De la paillasse aux planches, entretien (sans conclusion) sur le théâtre de l’expérience

Théâtre

De la paillasse aux planches, entretien (sans conclusion) sur le théâtre de l’expérience

Le 23 Déc 2009

A

rticle réservé aux abonné.es
Article publié pour le numéro
Couverture du numéro 102-103 - Côté Sciences
102 – 103

LA SCÈNE se passe au café qui fait le coin des Ate­liers Berthi­er après une mat­inée où l’on a don­né TOURNANT AUTOUR DE GALILÉE de Jean-François Peyret.

La pre­mière : Non, là je suis très déçue. Il tourne vrai­ment autour du pot.

Le deux­ième : Évidem­ment, c’est le titre : AUTOUR DE GALILÉE. Qu’est ce que tu voulais qu’il fasse de plus ? Un cours de physique ? Un résumé de Bia­gi­oli ? Du Schaf­fer ? Une énième reprise du Brecht ?

La pre­mière : Si c’est pour ne pas par­ler de Galilée, qu’il le laisse tran­quille ! S’il en par­le, qu’il ren­tre dedans au lieu de tourn­er autour.

Le deux­ième : Et c’est quoi, made­moi­selle, ren­tr­er dedans ?

La pre­mière : Mais nous faire entr­er dans le lab­o­ra­toire, tout sim­ple­ment.
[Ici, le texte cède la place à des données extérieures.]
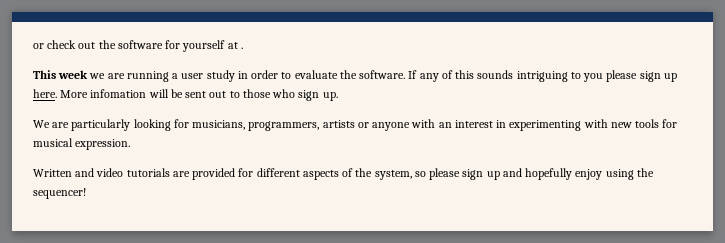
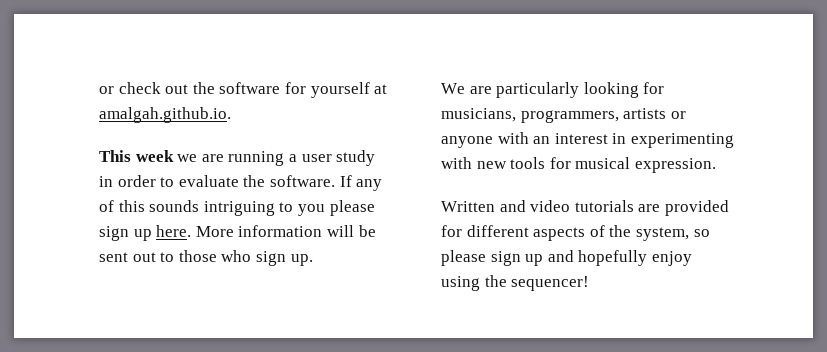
- or check out the software for yourself at .
+ or check out the software for yourself at amalgah.github.io.
- More infomation will be sent out to those who sign up.
+ More information will be sent out to those who sign up.

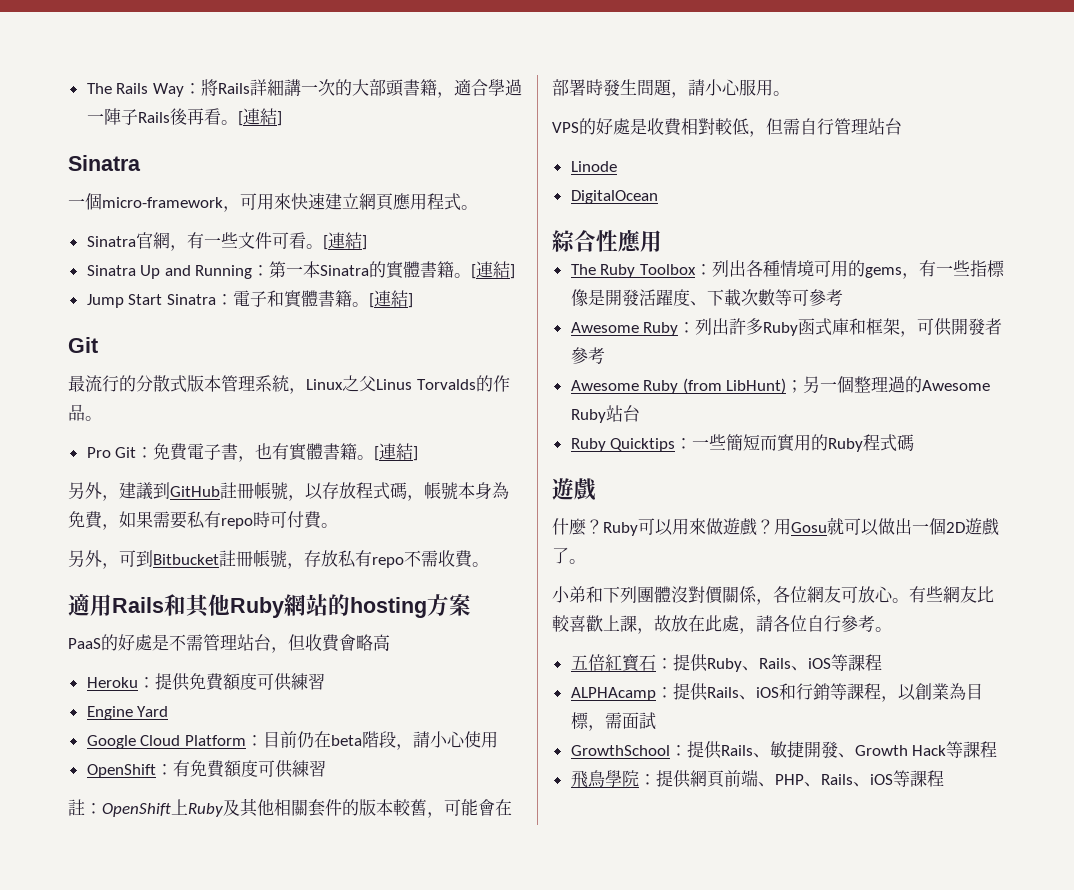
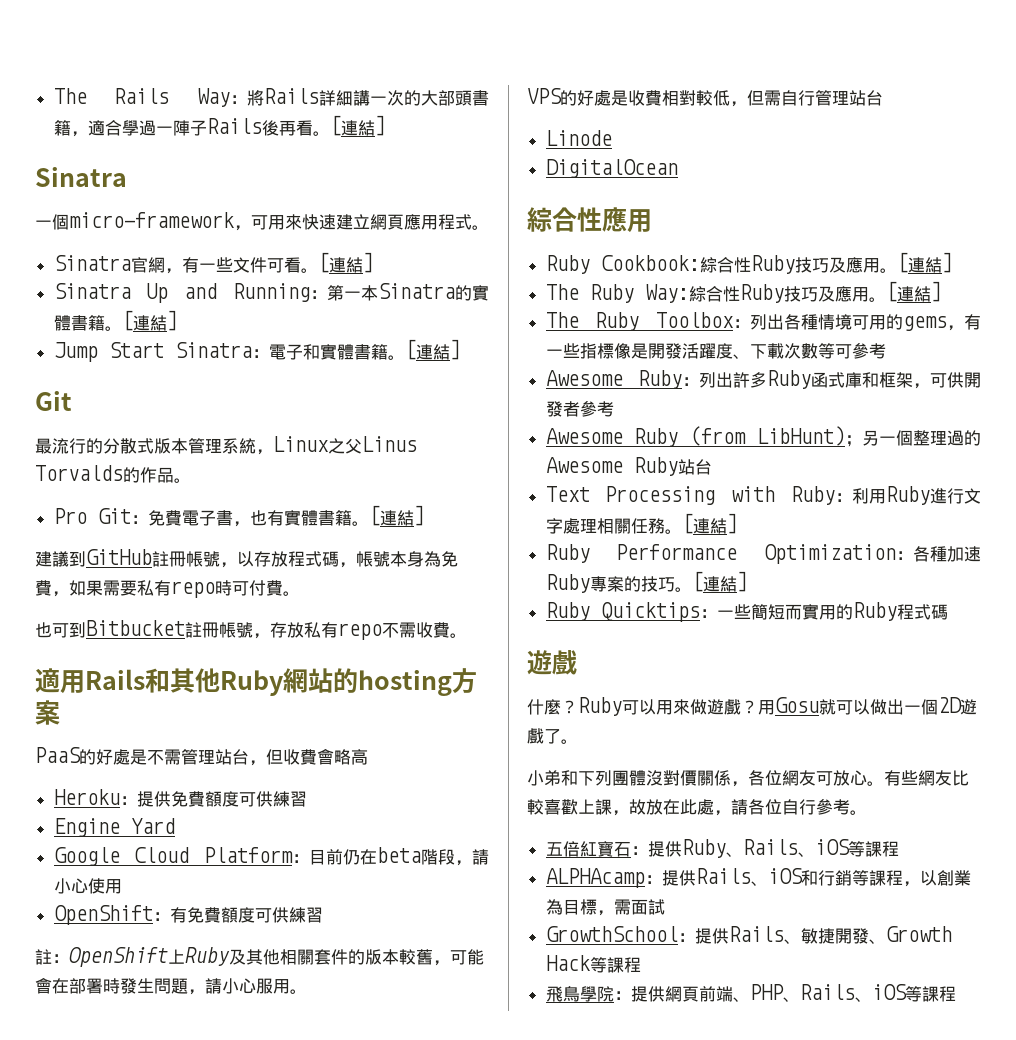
- 另外，建議到GitHub註冊帳號，以存放程式碼，帳號本身為免費，如果需要私有repo時可付費。
+ 建議到GitHub註冊帳號，以存放程式碼，帳號本身為免費，如果需要私有repo時可付費。
- 另外，可到Bitbucket註冊帳號，存放私有repo不需收費。
+ 也可到Bitbucket註冊帳號，存放私有repo不需收費。
+ Ruby Cookbook:綜合性Ruby技巧及應用。[連結]
+ The Ruby Way:綜合性Ruby技巧及應用。[連結]
+ Text Processing with Ruby：利用Ruby進行文字處理相關任務。[連結]
+ Ruby Performance Optimization：各種加速Ruby專案的技巧。[連結]

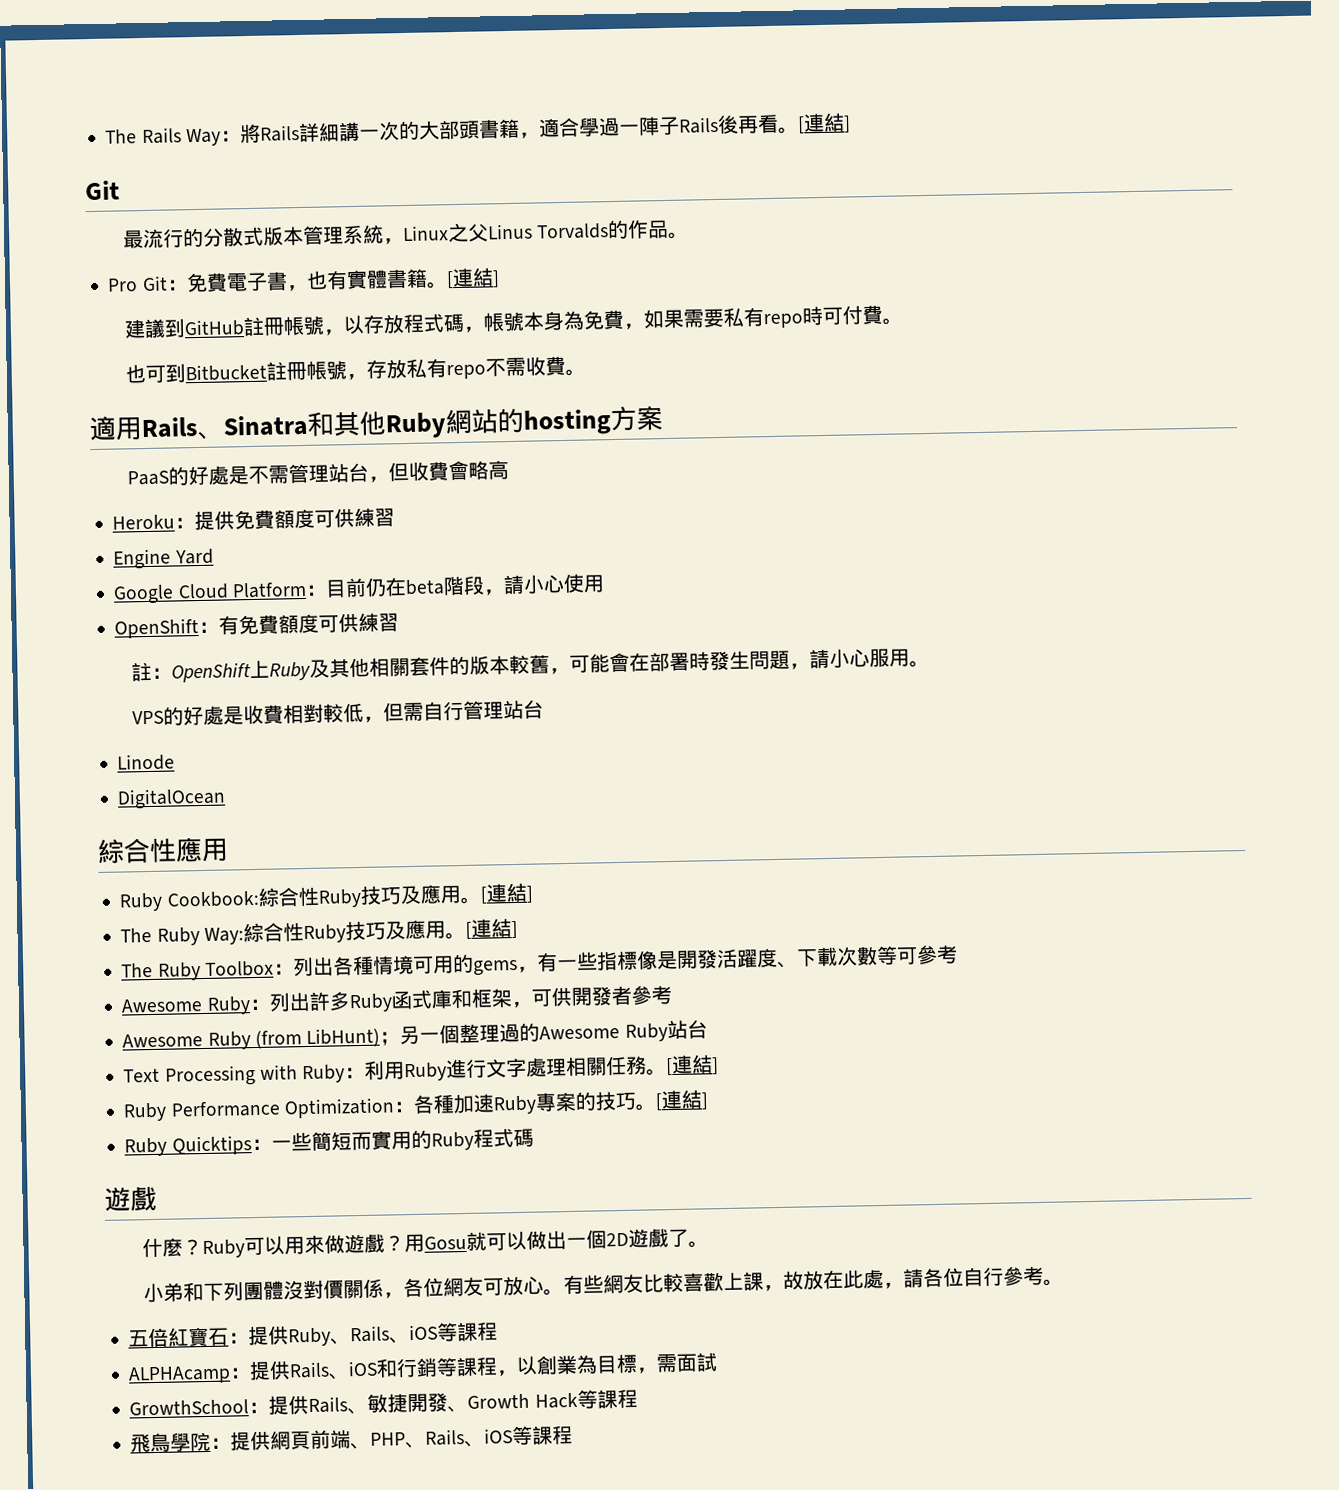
  The Rails Way：將Rails詳細講一次的大部頭書籍，適合學過一陣子Rails後再看。[連結]
- Sinatra
- 一個micro-framework，可用來快速建立網頁應用程式。
- Sinatra官網，有一些文件可看。[連結]
- Sinatra Up and Running：第一本Sinatra的實體書籍。[連結]
- Jump Start Sinatra：電子和實體書籍。[連結]
- 適用Rails和其他Ruby網站的hosting方案
+ 適用Rails、Sinatra和其他Ruby網站的hosting方案

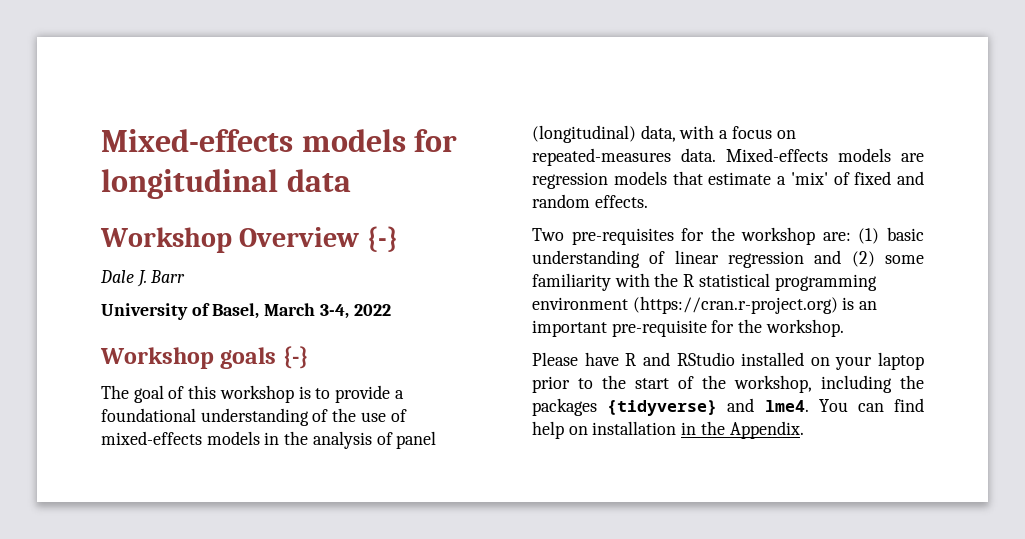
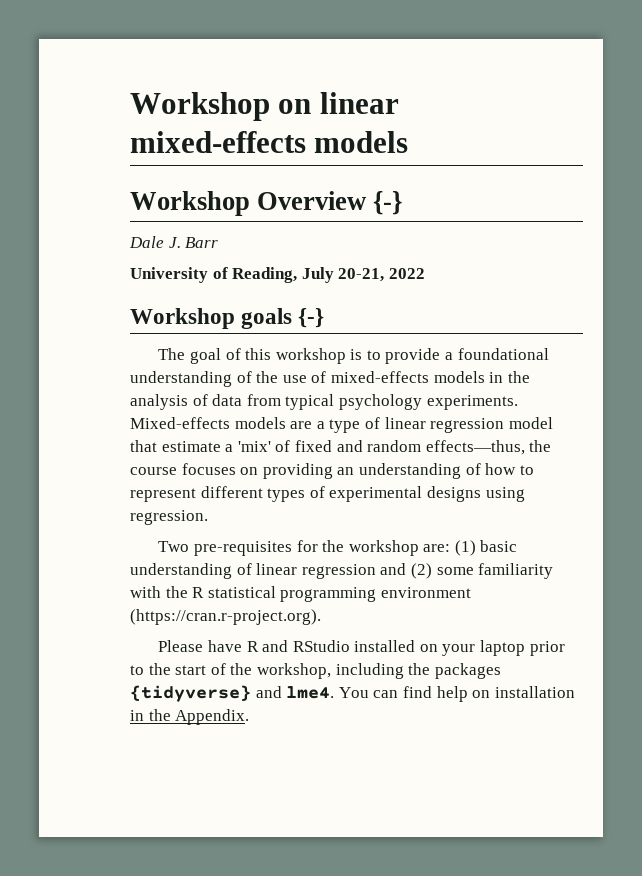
- Mixed-effects models for longitudinal data
+ Workshop on linear mixed-effects models
- University of Basel, March 3-4, 2022
+ University of Reading, July 20-21, 2022
- The goal of this workshop is to provide a foundational understanding of the use of mixed-effects models in the analysis of panel (longitudinal) data, with a focus on repeated-measures data. Mixed-effects models are regression models that estimate a 'mix' of fixed and random effects.
+ The goal of this workshop is to provide a foundational understanding of the use of mixed-effects models in the analysis of data from typical psychology experiments. Mixed-effects models are a type of linear regression model that estimate a 'mix' of fixed and random effects—thus, the course focuses on providing an understanding of how to represent different types of experimental designs using regression.
- Two pre-requisites for the workshop are: (1) basic understanding of linear regression and (2) some familiarity with the R statistical programming environment (https://cran.r-project.org) is an important pre-requisite for the workshop.
+ Two pre-requisites for the workshop are: (1) basic understanding of linear regression and (2) some familiarity with the R statistical programming environment (https://cran.r-project.org).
Ça ressem­ble telle­ment aux planch­es. Com­ment peut-on rater une telle occa­sion ? Pour moi, c’est incom­préhen­si­ble.

Le deux­ième : J’avoue que le rap­port m’échappe.

La pre­mière : Mais si ! Au lab­o­ra­toire aus­si, il faut drama­tis­er, il faut con­va­in­cre, il faut ren­dre les preuves aus­si sail­lantes que pos­si­ble.

Le deux­ième : On ne va pas au théâtre pour être con­va­in­cu, on y va pour être diver­ti !

La pre­mière : Tout le lab­o­ra­toire vise à éton­ner, rien de plus diver­tis­sant. « Plaire et instru­ire » ! Tu oublies « instru­ire ».

Le deux­ième : Nous éton­ner de quoi ? Des mou­ve­ments des planètes ? Des microbes ? De l’électricité ? Ça sent les bancs de l’école à plein nez.

La pre­mière : Quand les objets de sci­ence sont tout cuits, tout faits, oui. Mais au lab­o­ra­toire, ce sont de vrais per­son­nages : il leur arrive des drames affreux ; ils subis­sent des épreuves atro­ces ; ils se trans­for­ment ; ils n’étaient rien : ils devi­en­nent tout. C’est pas­sion­nant. C’est un vrai opéra ce qui leur arrive.

Le deux­ième : Mais ce ne sont pas des humains ! Com­ment veux-tu qu’ils nous intéressent ? Ou alors tu les car­i­ca­tures, tu en fais des pseu­do-humains.

La pre­mière : Tu n’as jamais enten­du par­ler du théâtre d’objets ? Les objets, ce sont eux les per­son­nages prin­ci­paux. Je ne vois pas pourquoi il n’y aurait que les humains qui devraient nous intéress­er.

Le deux­ième : Mais même dans les mar­i­on­nettes, ce sont tou­jours des formes humaines et des sit­u­a­tions humaines qui nous séduisent.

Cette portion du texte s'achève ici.